=== Section Start ===
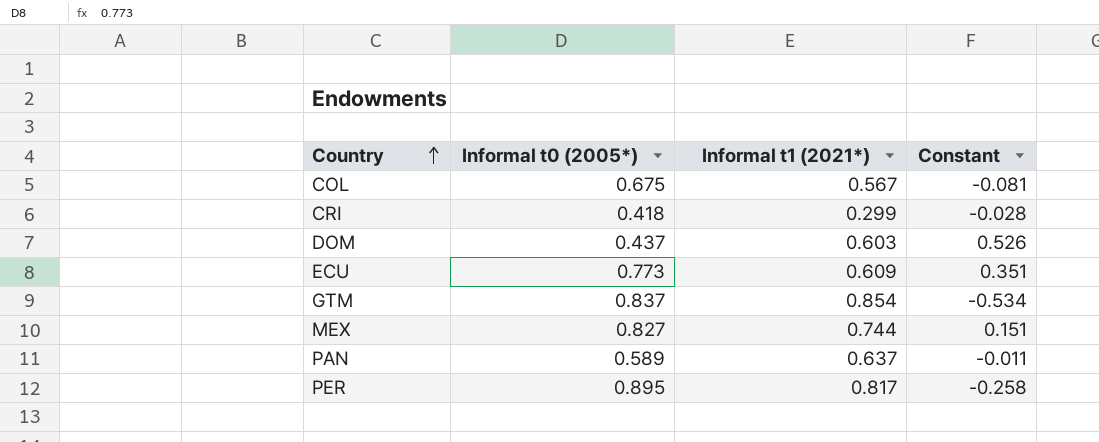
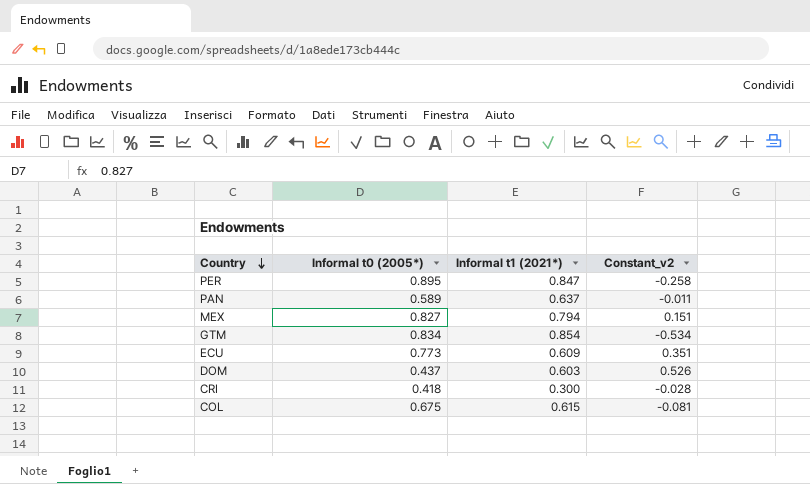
row order: Country ascending -> Country descending
column name: Constant -> Constant_v2
PER | Informal t1 (2021*): 0.817 -> 0.847
MEX | Informal t1 (2021*): 0.744 -> 0.794
GTM | Informal t0 (2005*): 0.837 -> 0.834
CRI | Informal t1 (2021*): 0.299 -> 0.300
COL | Informal t1 (2021*): 0.567 -> 0.615

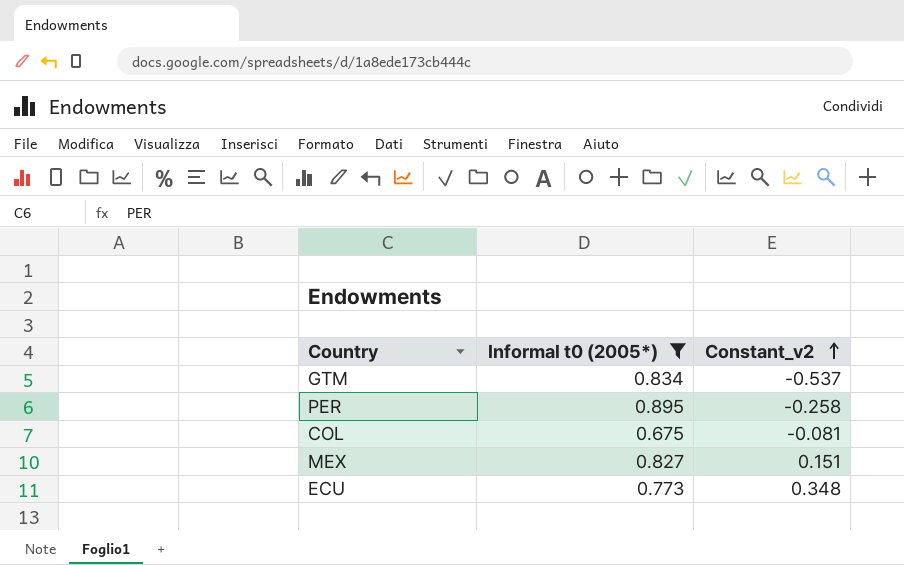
filter: none -> Informal t0 (2005*) >= 0.675
row order: Country descending -> Constant_v2 ascending
column Informal t1 (2021*) | position: 3 -> none
GTM | Constant_v2: -0.534 -> -0.537
ECU | Constant_v2: 0.351 -> 0.348

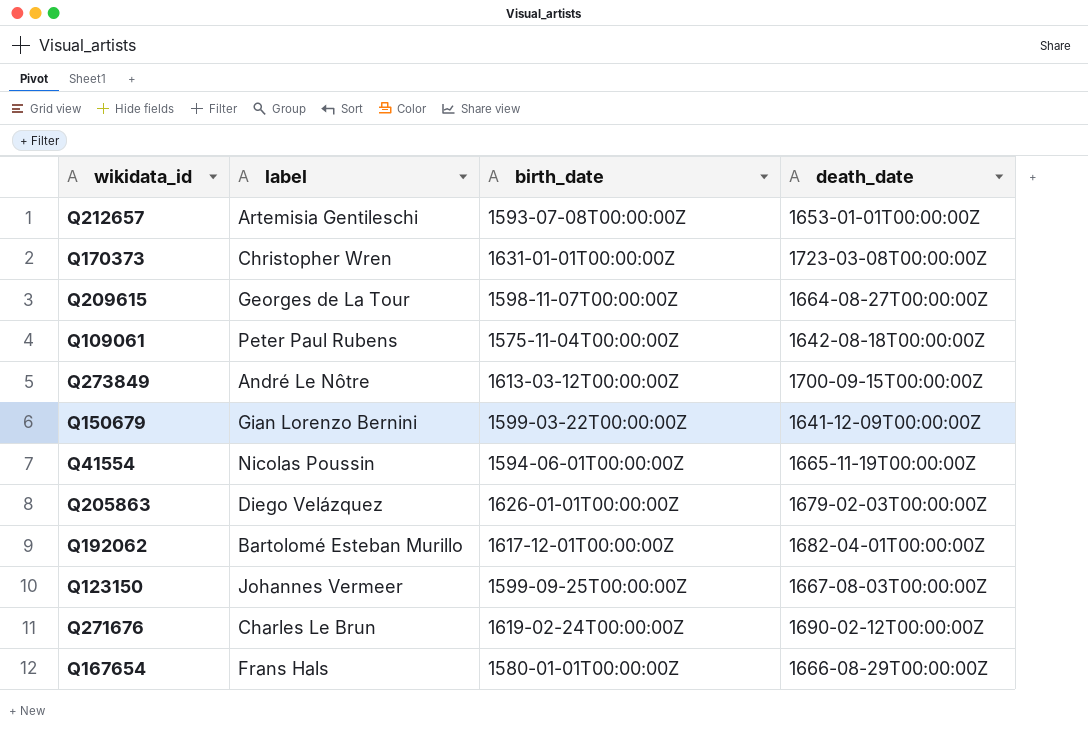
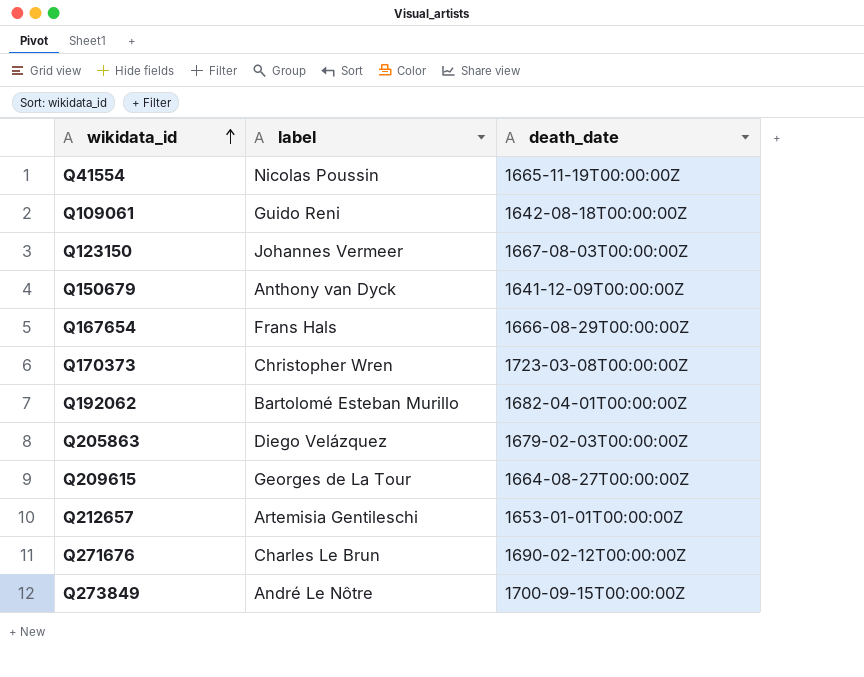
row order: none -> wikidata_id ascending
column birth_date | position: 3 -> none
Q109061 | label: Peter Paul Rubens -> Guido Reni
Q150679 | label: Gian Lorenzo Bernini -> Anthony van Dyck

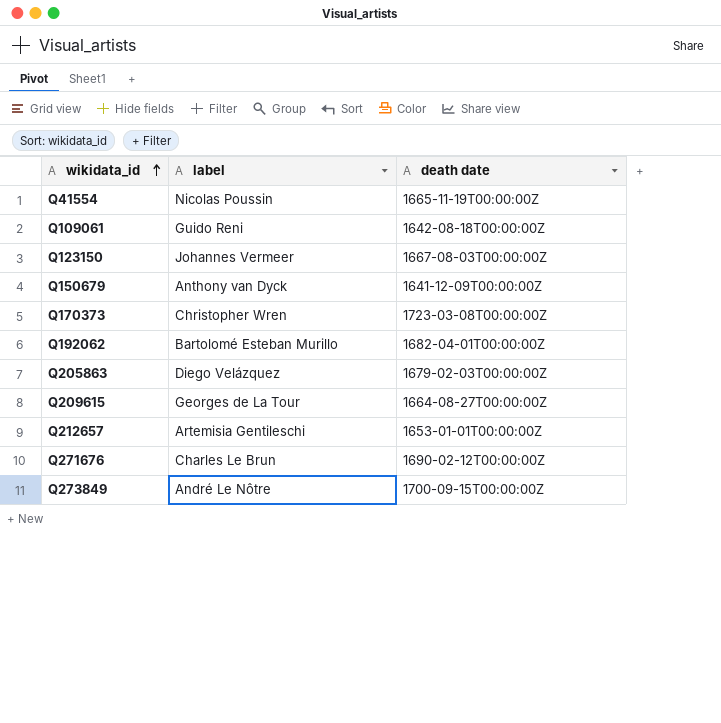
column name: death_date -> death date
row Q167654: Frans Hals | 1666-08-29T00:00:00Z -> none

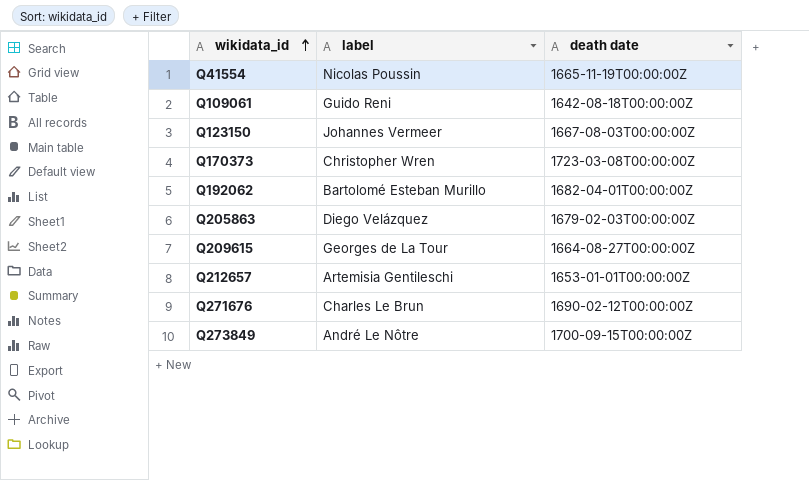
row Q150679: Anthony van Dyck | 1641-12-09T00:00:00Z -> none

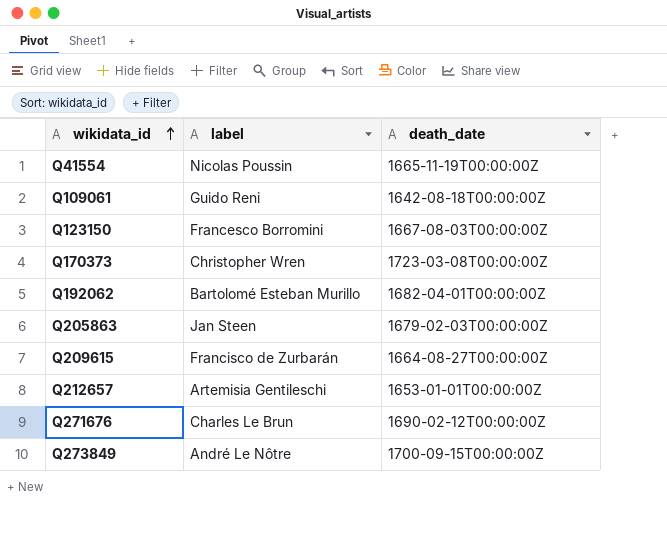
column name: death date -> death_date
Q123150 | label: Johannes Vermeer -> Francesco Borromini
Q205863 | label: Diego Velázquez -> Jan Steen
Q209615 | label: Georges de La Tour -> Francisco de Zurbarán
=== Section End ===
[Your instructions]
Wherever the word "name" turns up in a line of the entries above, copy that line.

[Answer below]
column name: Constant -> Constant_v2
column name: death_date -> death date
column name: death date -> death_date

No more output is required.